Montana educators working in high-needs communities who are seeking an early childhood education master’s degree or endorsement for teaching preschool through 3rd grade are eligible to apply for a full tuition scholarship to attend a Montana college or university, Governor Steve Bullock and Superintendent of Public Instruction Denise Juneau announced.
“This scholarship opportunity means more Montana teachers will have access to furthering their careers, at the same time the state builds its capacity to provide a quality education to young children,” Juneau said.
Montana is one of just eight states that doesn’t offer public preschool to all children. The 2015 Legislature didn’t provide funding to create an early education program, but Montana applied for and received a preschool development grant to expand access to learning programs in targeted high-needs communities. That $10 million-per-year grant will support programs this fall in places like Great Falls, Anaconda, Browning and Lewistown. The grant funding also pays the tuition for educators seeking the specialized preschool-3rd grade, or P-3 endorsement.
The grant is a collaboration among the Governor’s Office, Office of Public instruction and Department of Public Health and Human Services.
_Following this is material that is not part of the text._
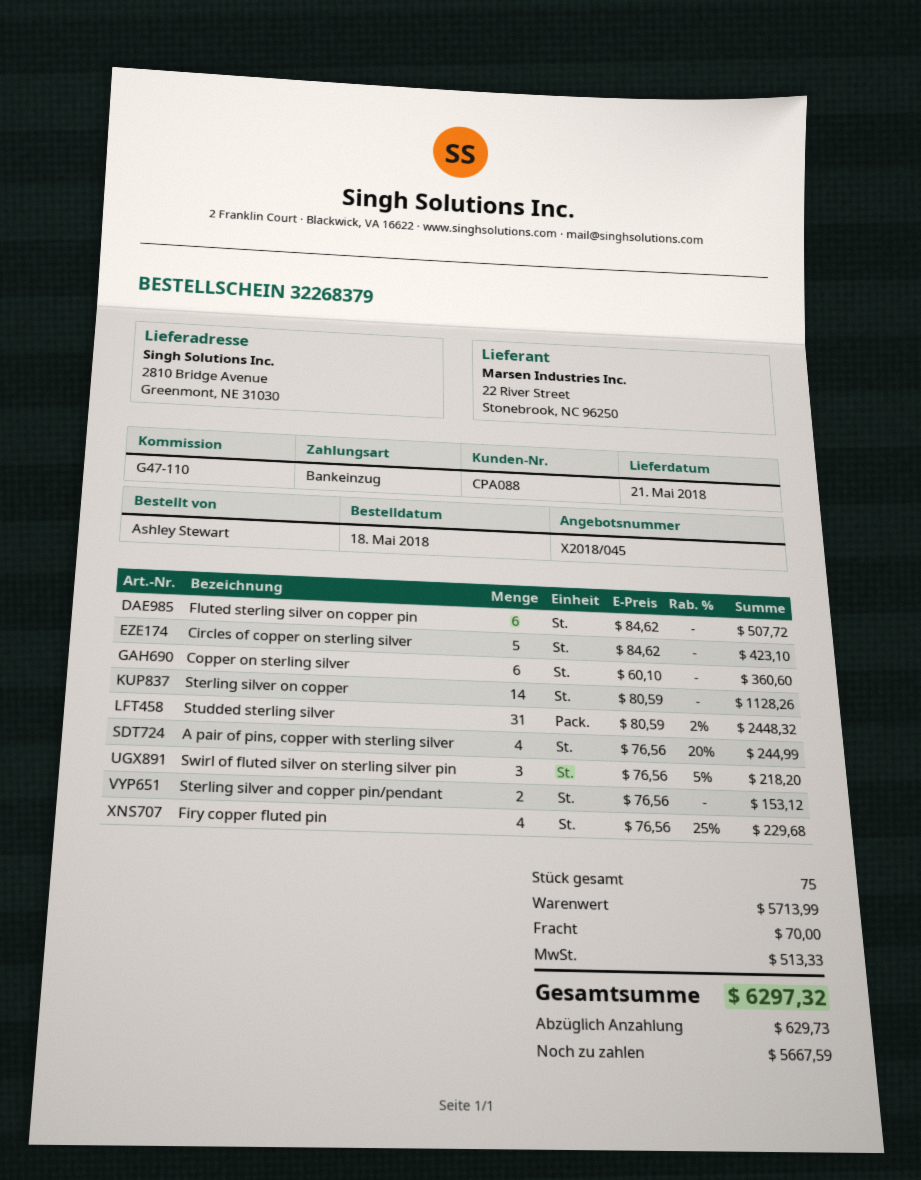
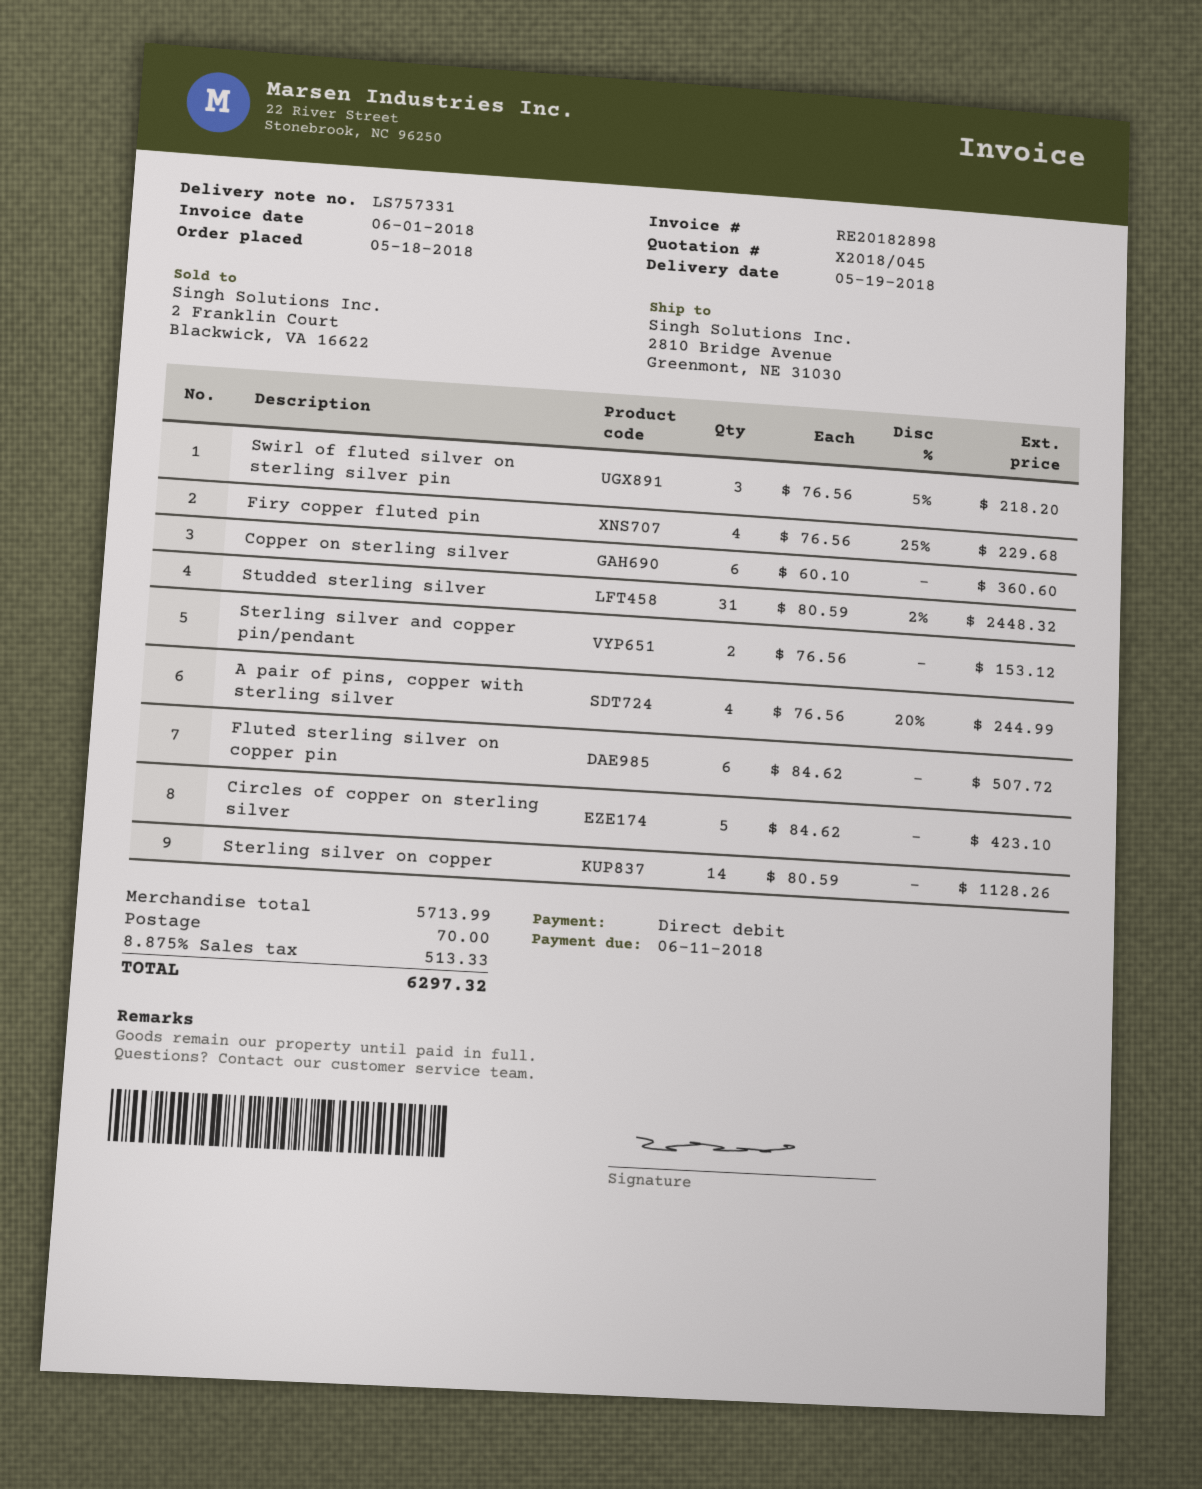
delivery date: 2018-05-21 -> 2018-05-19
“Through these scholarships, we will grow and strengthen our early childhood workforce, ensuring that more young learners in Montana — particularly those in at-risk communities — will have the benefit of high-quality educators,” Bullock noted. “This is an incredible opportunity for individuals who are looking to further their education and for the children and families who will ultimately be served by great teachers in high-quality preschool programs.”
The Montana Early Childhood Project at Montana State University is administering the scholarships. The competitive application process is open to educators currently working at least 15 hours per week in a classroom setting, those who are current on the Montana Early Care and Education Practitioner Registry, and educators who have a minimum 2.5 GPA for previous coursework. Priority will be given to individuals teaching in the grant-targeted programs and communities.
“Research consistently shows children who attend a quality preschool program are more likely to graduate from high school, achieve higher academic success, and are more likely to succeed in their careers,” Juneau said. “It’s great that Montana teachers will now have the opportunity to receive the training required to begin building a preschool program that’s accessible to more families.”
Earlier this month, the Montana Board of Public Education approved the new P-3 endorsement opportunity available at some state colleges.